◆ Task requirements
Please reproduce the lines of the records below from the one holding "html: <div><span>entre eux." through the one holding "color: #0f766e ->", inclusive, skipping all pictures.

◆ Provided data
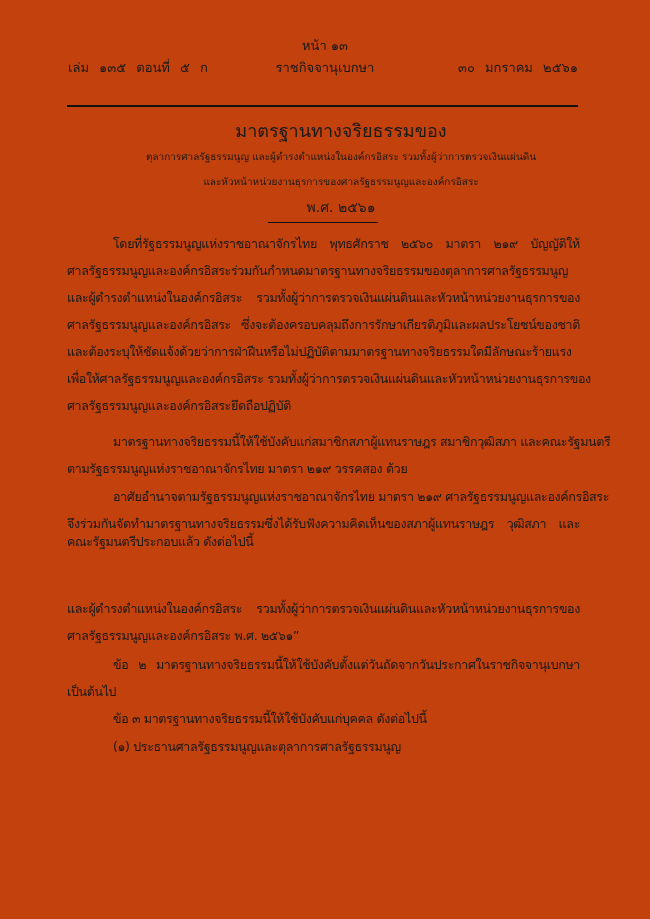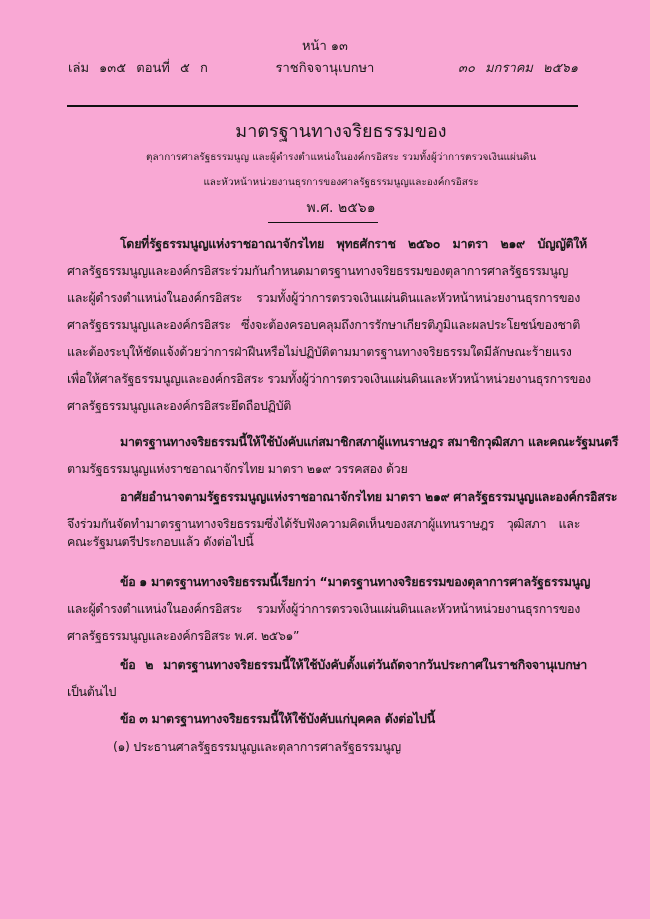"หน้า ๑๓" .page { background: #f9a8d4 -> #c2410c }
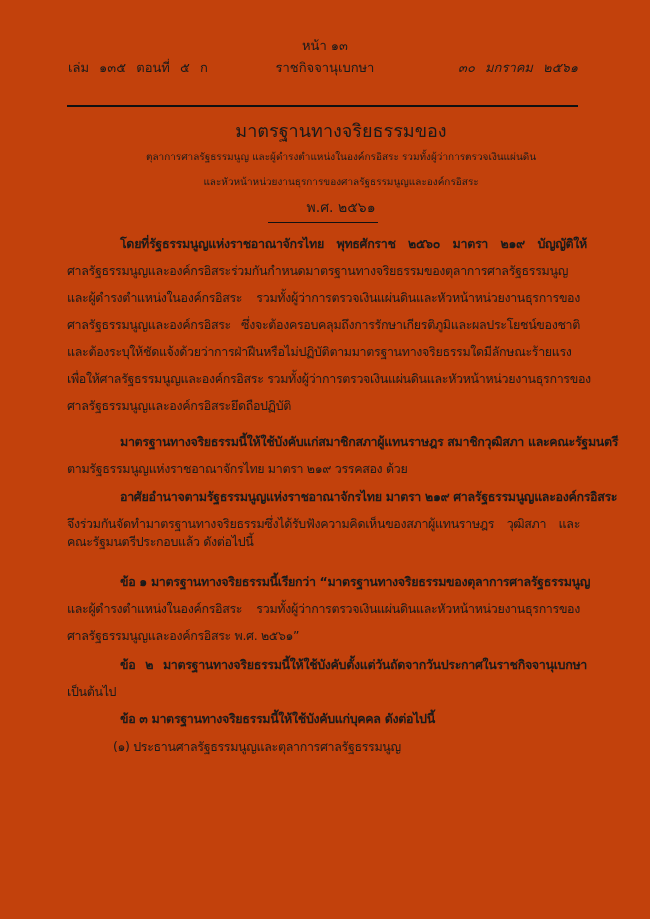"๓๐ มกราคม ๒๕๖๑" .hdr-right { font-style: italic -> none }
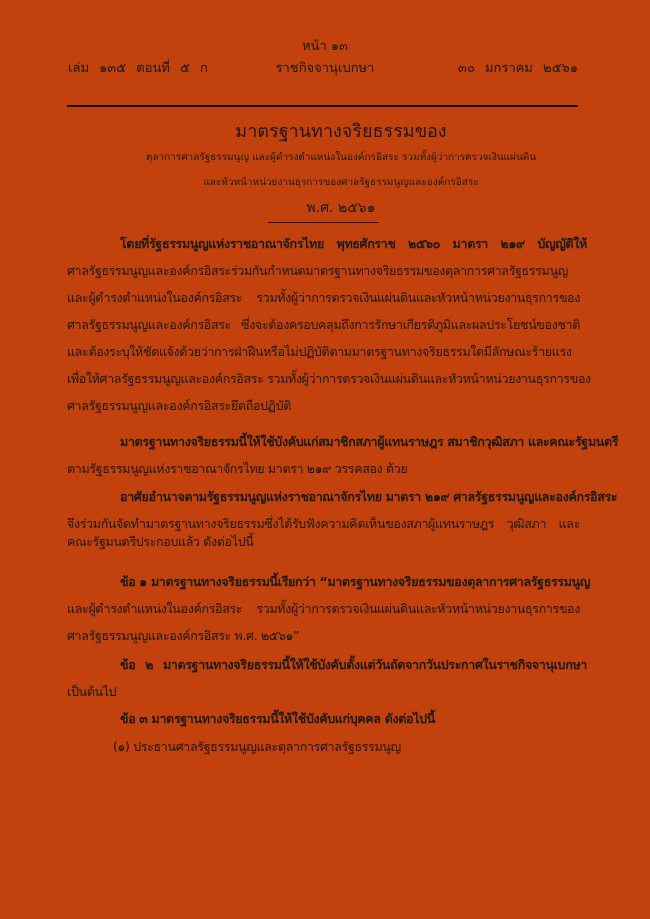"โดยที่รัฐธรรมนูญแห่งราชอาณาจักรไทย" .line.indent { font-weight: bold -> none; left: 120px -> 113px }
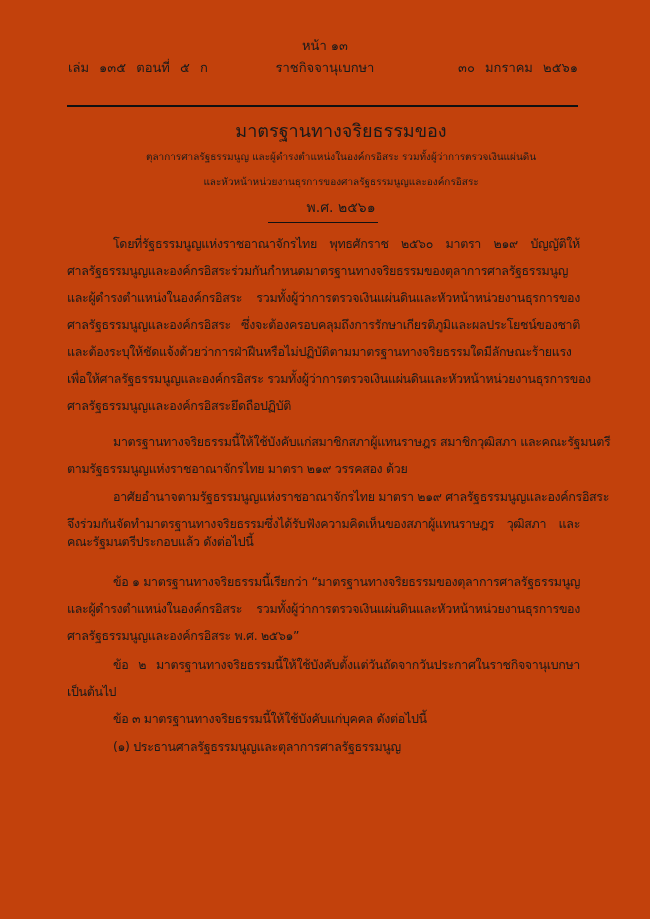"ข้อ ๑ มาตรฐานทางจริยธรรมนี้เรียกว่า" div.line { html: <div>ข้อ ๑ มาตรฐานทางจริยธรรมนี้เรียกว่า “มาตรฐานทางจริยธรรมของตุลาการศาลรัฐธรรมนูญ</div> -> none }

---

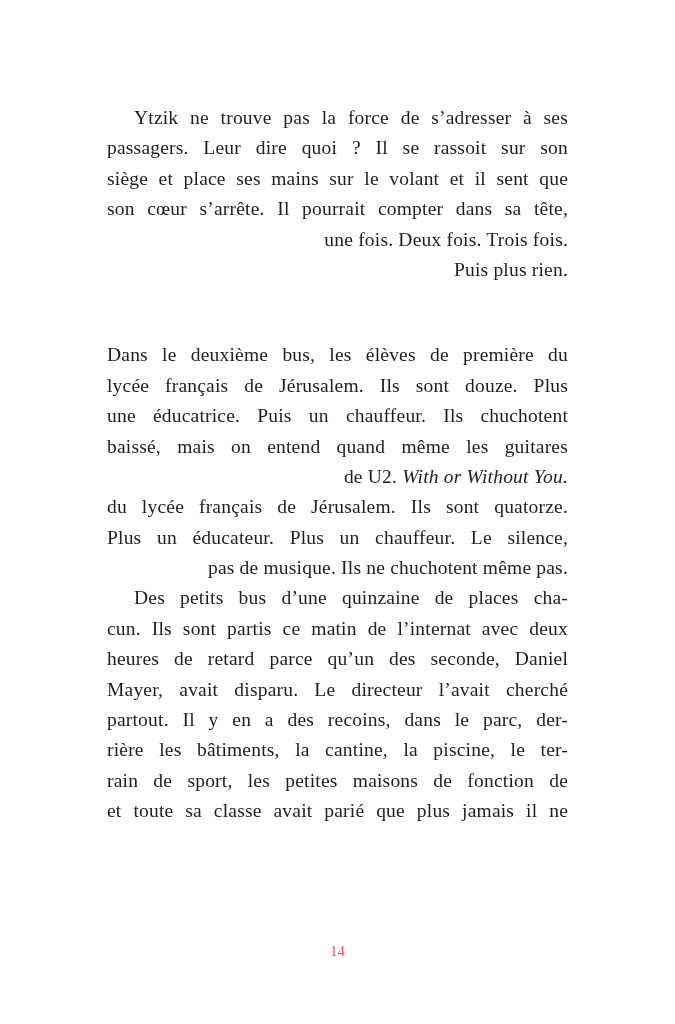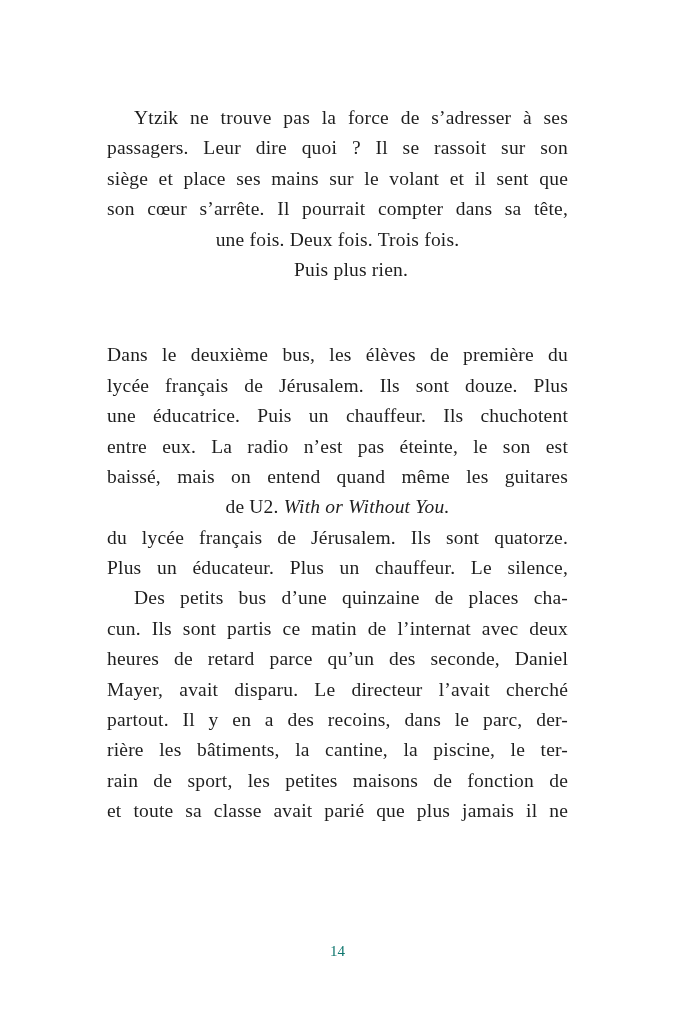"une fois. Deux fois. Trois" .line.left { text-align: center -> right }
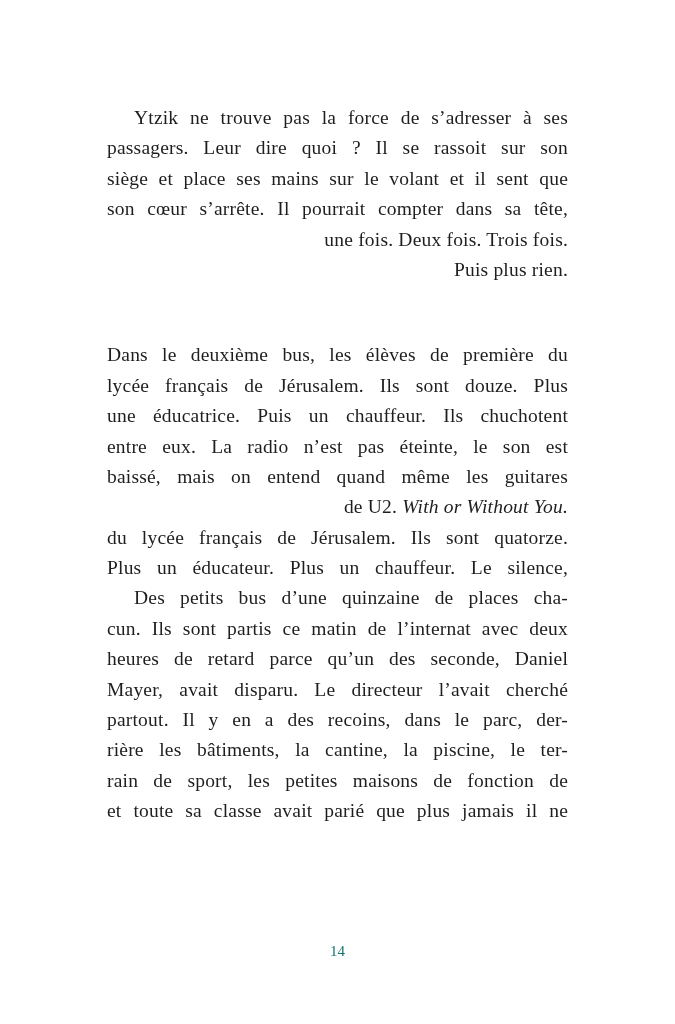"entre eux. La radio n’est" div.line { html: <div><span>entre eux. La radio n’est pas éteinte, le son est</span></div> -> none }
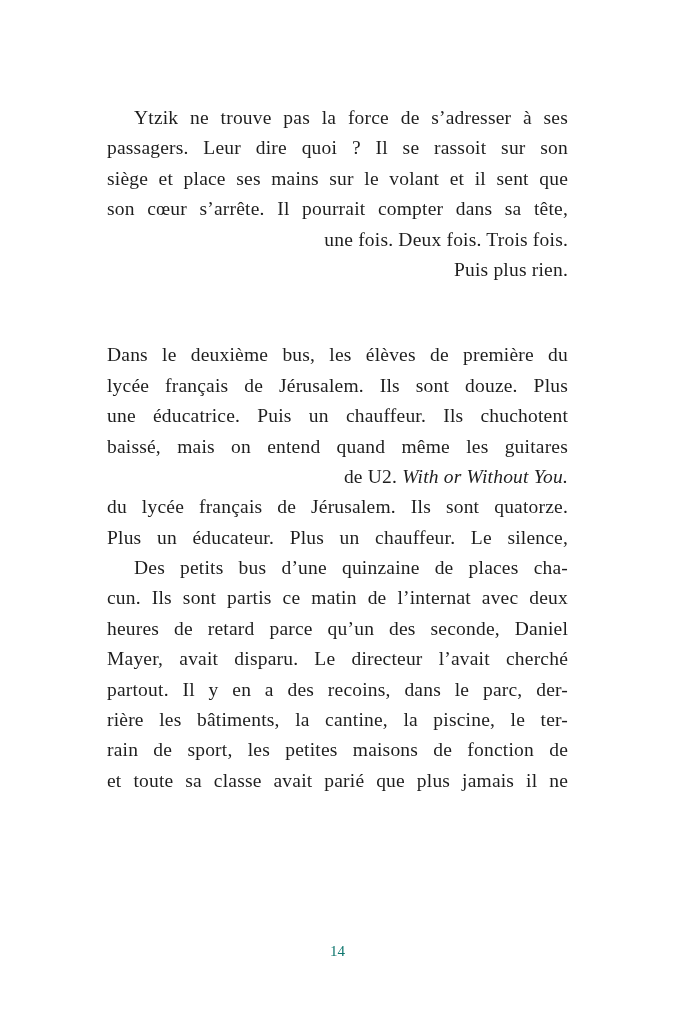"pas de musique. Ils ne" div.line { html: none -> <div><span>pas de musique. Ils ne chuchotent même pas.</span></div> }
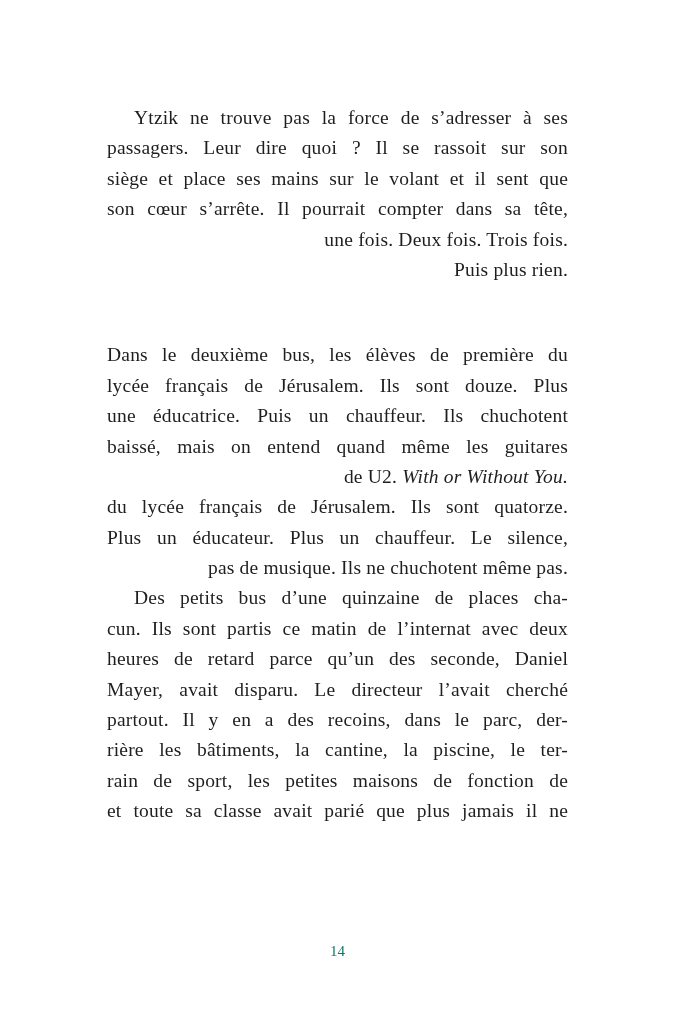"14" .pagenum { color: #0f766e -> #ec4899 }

◆ Solution for this problem
"entre eux. La radio n’est" div.line { html: <div><span>entre eux. La radio n’est pas éteinte, le son est</span></div> -> none }
"pas de musique. Ils ne" div.line { html: none -> <div><span>pas de musique. Ils ne chuchotent même pas.</span></div> }
"14" .pagenum { color: #0f766e -> #ec4899 }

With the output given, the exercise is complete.